ByGeorge! Online

Dec. 5, 2002

GW Law School’s Immigration Clinic Wins Freedom for Man Wrongfully Detained by INS

Four Students Conducted Research, Appeared in Court

The GW Law School’s Immigration Clinic won freedom for a man wrongfully detained by the Immigration and Naturalization Service (INS). 

“This case was unusual in several ways,” says Alberto Benítez, professor of clinical law and director of the Immigration Clinic. “It highlighted the harsher aspects of the Immigration and Nationality Act and took much longer to resolve because the circumstances were so unique.” 

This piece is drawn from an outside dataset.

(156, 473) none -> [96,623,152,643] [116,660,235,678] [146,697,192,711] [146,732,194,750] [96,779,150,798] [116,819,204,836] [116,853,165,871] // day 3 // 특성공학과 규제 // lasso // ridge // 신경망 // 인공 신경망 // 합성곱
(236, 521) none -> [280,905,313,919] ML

Born in Austria in 1956 of an Austrian mother and a US serviceman, the client (whose name, for reasons of privacy, was not released) was relinquished to an orphanage in Salzburg in 1957. In 1962, a couple from Washington, DC, adopted the boy through an organization specializing in the placement of war-time babies. At the age of 6 he was admitted to the US as a lawful permanent resident. 

“Soon after he arrived, however, the couple placed him in foster care as they were unable to care for him,” explains Benítez. “He was then bounced from family to family during the remainder of his youth and was never naturalized to US citizenship.” 

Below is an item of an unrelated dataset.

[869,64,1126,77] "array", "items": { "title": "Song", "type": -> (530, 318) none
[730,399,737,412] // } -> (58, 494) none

The client joined the US Army in 1974 at the age of 18 and was honorably discharged in 1979. In 1993 he was convicted of attempted robbery without a weapon and sentenced to 18 months in prison. He was later convicted of robbery and attempted robbery in 1995 and sentenced to four to 12 years in prison. The INS initiated removal proceedings in 1997 based on these convictions with plans to return him to Austria and immediately detained him upon his parole in 2001.

“Through the work of many clinical students we were able to prove that our client had relinquished his Austrian citizenship by volunteering for the US Army,” says Benítez. “This prevented the INS from sending him to Austria and from detaining him any longer.” 

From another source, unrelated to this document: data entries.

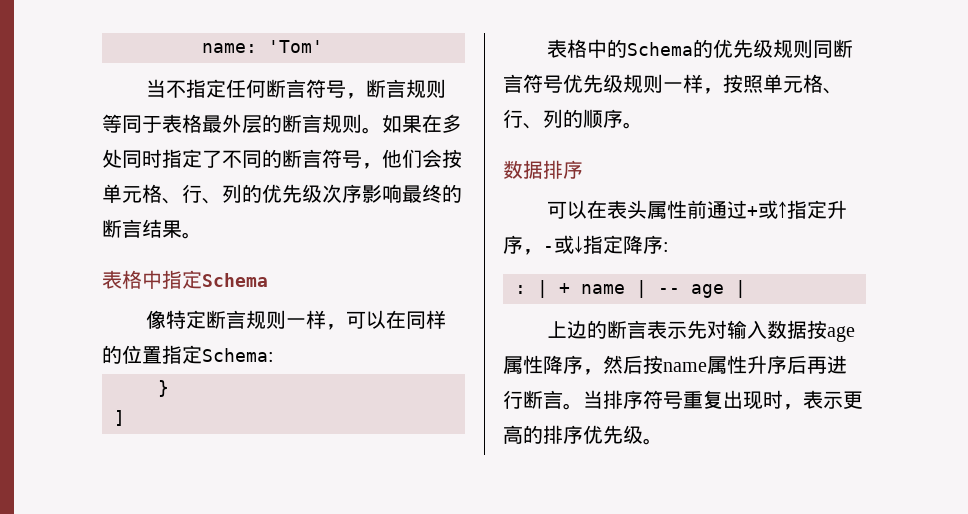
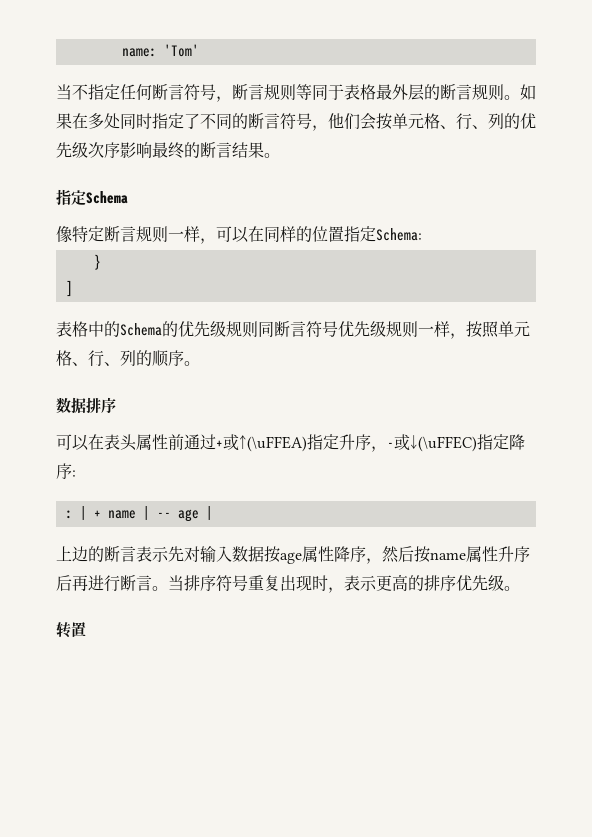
[102,270,162,289] 表格中 -> (280, 155) none
(787, 209) none -> [247,436,307,452] (\uFFEA)
(583, 244) none -> [418,436,477,452] (\uFFEC)
(663, 441) none -> [56,622,86,638] // 转置

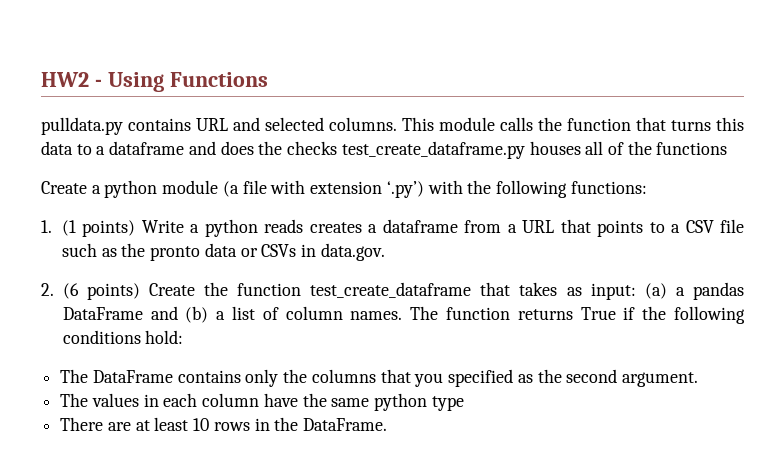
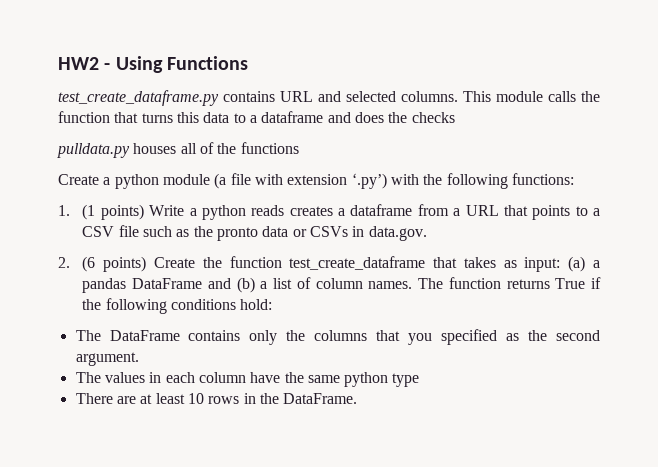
[41,117,123,135] pulldata.py -> [58,90,219,106] test_create_dataframe.py
[341,141,525,159] test_create_dataframe.py -> [57,143,130,158] // pulldata.py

On Oct. 4, four years after the clinic became involved, the client was released from INS custody. “Such a positive outcome would have been impossible without the skill, dedication, and talent of our clinical students Akin Alcitepe (’99), Candy Caballero (’00), Sharan Nirmul (’01), and Jennifer Chung (’98),” says Benítez. “They handled all of the complicated lawyering tasks — research, writing, court appearances, and more. Their lawyering is a model for law students and lawyers everywhere.”

GW’s Immigration Clinic has provided legal representation to aliens in the DC metropolitan area since 1979. All of the programs in GW’s Community Legal Clinics share a common goal — to provide members of the community with critically needed legal services while giving motivated law students the opportunity to experience the practical application of law and to develop skills as negotiators, advocates, and litigators within an exciting and supportive educational environment.